--- TASK DIRECTIONS ---
Please transcribe the data exactly as shown, skipping the images.
[DATA TO PROCESS — start]
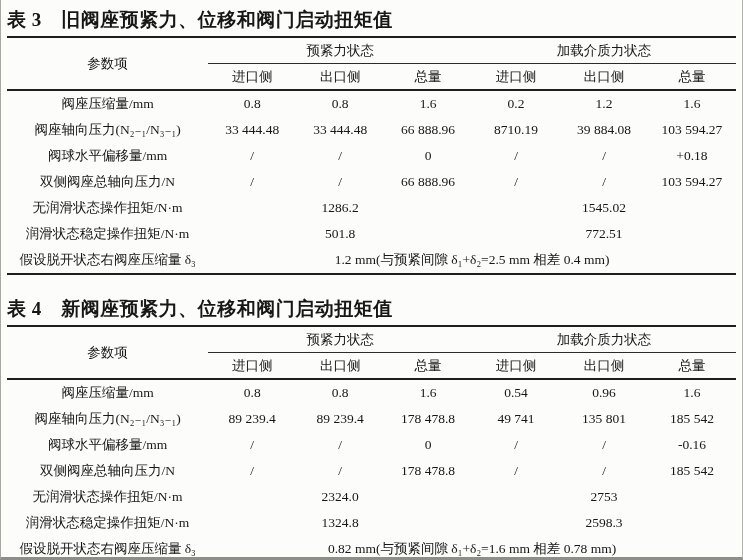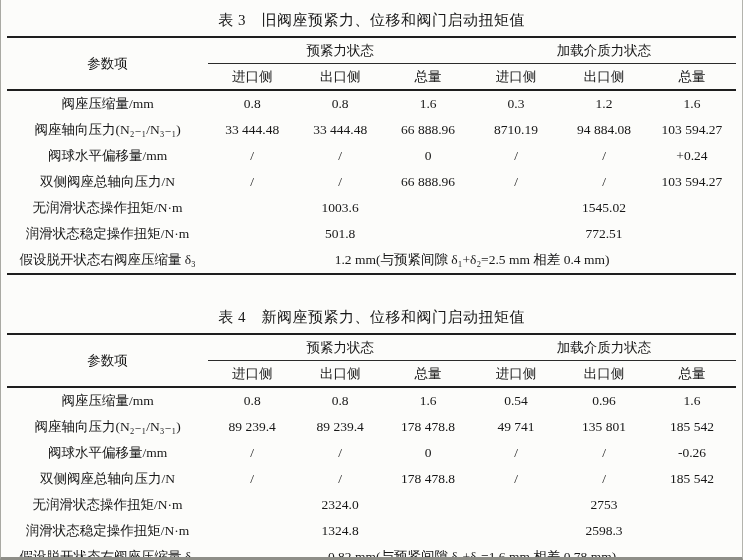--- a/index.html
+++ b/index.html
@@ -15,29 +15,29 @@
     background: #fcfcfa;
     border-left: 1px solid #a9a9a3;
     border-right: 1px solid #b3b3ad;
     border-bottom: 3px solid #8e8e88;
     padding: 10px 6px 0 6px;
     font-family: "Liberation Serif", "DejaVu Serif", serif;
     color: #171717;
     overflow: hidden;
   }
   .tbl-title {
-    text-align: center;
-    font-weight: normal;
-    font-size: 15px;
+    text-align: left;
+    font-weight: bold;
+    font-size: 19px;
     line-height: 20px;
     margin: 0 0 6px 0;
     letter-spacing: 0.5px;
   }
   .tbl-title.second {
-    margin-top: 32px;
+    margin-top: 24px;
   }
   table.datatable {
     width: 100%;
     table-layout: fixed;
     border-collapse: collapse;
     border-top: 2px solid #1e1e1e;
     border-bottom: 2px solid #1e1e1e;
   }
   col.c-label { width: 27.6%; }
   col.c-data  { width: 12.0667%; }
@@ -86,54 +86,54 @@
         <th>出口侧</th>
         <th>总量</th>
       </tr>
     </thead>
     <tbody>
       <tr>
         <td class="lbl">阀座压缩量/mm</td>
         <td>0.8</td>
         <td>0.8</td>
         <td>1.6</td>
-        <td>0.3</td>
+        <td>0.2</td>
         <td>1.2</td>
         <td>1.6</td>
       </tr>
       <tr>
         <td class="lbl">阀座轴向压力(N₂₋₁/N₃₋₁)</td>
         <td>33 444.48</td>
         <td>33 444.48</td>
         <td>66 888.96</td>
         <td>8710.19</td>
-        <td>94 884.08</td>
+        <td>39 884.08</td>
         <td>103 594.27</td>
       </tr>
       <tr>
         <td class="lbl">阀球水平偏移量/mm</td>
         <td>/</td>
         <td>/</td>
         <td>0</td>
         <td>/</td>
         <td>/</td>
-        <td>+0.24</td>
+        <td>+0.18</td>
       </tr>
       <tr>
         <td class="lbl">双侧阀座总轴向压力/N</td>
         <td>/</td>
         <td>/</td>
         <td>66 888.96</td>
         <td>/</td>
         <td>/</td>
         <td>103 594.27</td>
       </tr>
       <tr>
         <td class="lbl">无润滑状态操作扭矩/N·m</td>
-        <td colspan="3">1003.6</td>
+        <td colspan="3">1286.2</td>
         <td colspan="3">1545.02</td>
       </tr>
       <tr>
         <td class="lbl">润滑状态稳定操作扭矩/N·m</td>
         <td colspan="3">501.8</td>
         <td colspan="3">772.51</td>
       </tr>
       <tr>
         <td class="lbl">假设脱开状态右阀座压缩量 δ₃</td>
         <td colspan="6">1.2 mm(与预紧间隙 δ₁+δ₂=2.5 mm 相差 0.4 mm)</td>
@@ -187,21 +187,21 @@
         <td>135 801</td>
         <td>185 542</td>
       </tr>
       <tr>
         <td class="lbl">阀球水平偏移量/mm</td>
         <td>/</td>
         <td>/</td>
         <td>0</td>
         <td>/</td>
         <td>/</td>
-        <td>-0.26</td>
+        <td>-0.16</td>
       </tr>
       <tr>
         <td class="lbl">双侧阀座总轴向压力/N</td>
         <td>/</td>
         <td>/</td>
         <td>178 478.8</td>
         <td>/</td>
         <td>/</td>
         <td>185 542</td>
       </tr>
[DATA TO PROCESS — finish]
--- EXERCISE RESPONSE ---
--- a/index.html
+++ b/index.html
@@ -15,29 +15,29 @@
     background: #fcfcfa;
     border-left: 1px solid #a9a9a3;
     border-right: 1px solid #b3b3ad;
     border-bottom: 3px solid #8e8e88;
     padding: 10px 6px 0 6px;
     font-family: "Liberation Serif", "DejaVu Serif", serif;
     color: #171717;
     overflow: hidden;
   }
   .tbl-title {
-    text-align: center;
-    font-weight: normal;
-    font-size: 15px;
+    text-align: left;
+    font-weight: bold;
+    font-size: 19px;
     line-height: 20px;
     margin: 0 0 6px 0;
     letter-spacing: 0.5px;
   }
   .tbl-title.second {
-    margin-top: 32px;
+    margin-top: 24px;
   }
   table.datatable {
     width: 100%;
     table-layout: fixed;
     border-collapse: collapse;
     border-top: 2px solid #1e1e1e;
     border-bottom: 2px solid #1e1e1e;
   }
   col.c-label { width: 27.6%; }
   col.c-data  { width: 12.0667%; }
@@ -86,54 +86,54 @@
         <th>出口侧</th>
         <th>总量</th>
       </tr>
     </thead>
     <tbody>
       <tr>
         <td class="lbl">阀座压缩量/mm</td>
         <td>0.8</td>
         <td>0.8</td>
         <td>1.6</td>
-        <td>0.3</td>
+        <td>0.2</td>
         <td>1.2</td>
         <td>1.6</td>
       </tr>
       <tr>
         <td class="lbl">阀座轴向压力(N₂₋₁/N₃₋₁)</td>
         <td>33 444.48</td>
         <td>33 444.48</td>
         <td>66 888.96</td>
         <td>8710.19</td>
-        <td>94 884.08</td>
+        <td>39 884.08</td>
         <td>103 594.27</td>
       </tr>
       <tr>
         <td class="lbl">阀球水平偏移量/mm</td>
         <td>/</td>
         <td>/</td>
         <td>0</td>
         <td>/</td>
         <td>/</td>
-        <td>+0.24</td>
+        <td>+0.18</td>
       </tr>
       <tr>
         <td class="lbl">双侧阀座总轴向压力/N</td>
         <td>/</td>
         <td>/</td>
         <td>66 888.96</td>
         <td>/</td>
         <td>/</td>
         <td>103 594.27</td>
       </tr>
       <tr>
         <td class="lbl">无润滑状态操作扭矩/N·m</td>
-        <td colspan="3">1003.6</td>
+        <td colspan="3">1286.2</td>
         <td colspan="3">1545.02</td>
       </tr>
       <tr>
         <td class="lbl">润滑状态稳定操作扭矩/N·m</td>
         <td colspan="3">501.8</td>
         <td colspan="3">772.51</td>
       </tr>
       <tr>
         <td class="lbl">假设脱开状态右阀座压缩量 δ₃</td>
         <td colspan="6">1.2 mm(与预紧间隙 δ₁+δ₂=2.5 mm 相差 0.4 mm)</td>
@@ -187,21 +187,21 @@
         <td>135 801</td>
         <td>185 542</td>
       </tr>
       <tr>
         <td class="lbl">阀球水平偏移量/mm</td>
         <td>/</td>
         <td>/</td>
         <td>0</td>
         <td>/</td>
         <td>/</td>
-        <td>-0.26</td>
+        <td>-0.16</td>
       </tr>
       <tr>
         <td class="lbl">双侧阀座总轴向压力/N</td>
         <td>/</td>
         <td>/</td>
         <td>178 478.8</td>
         <td>/</td>
         <td>/</td>
         <td>185 542</td>
       </tr>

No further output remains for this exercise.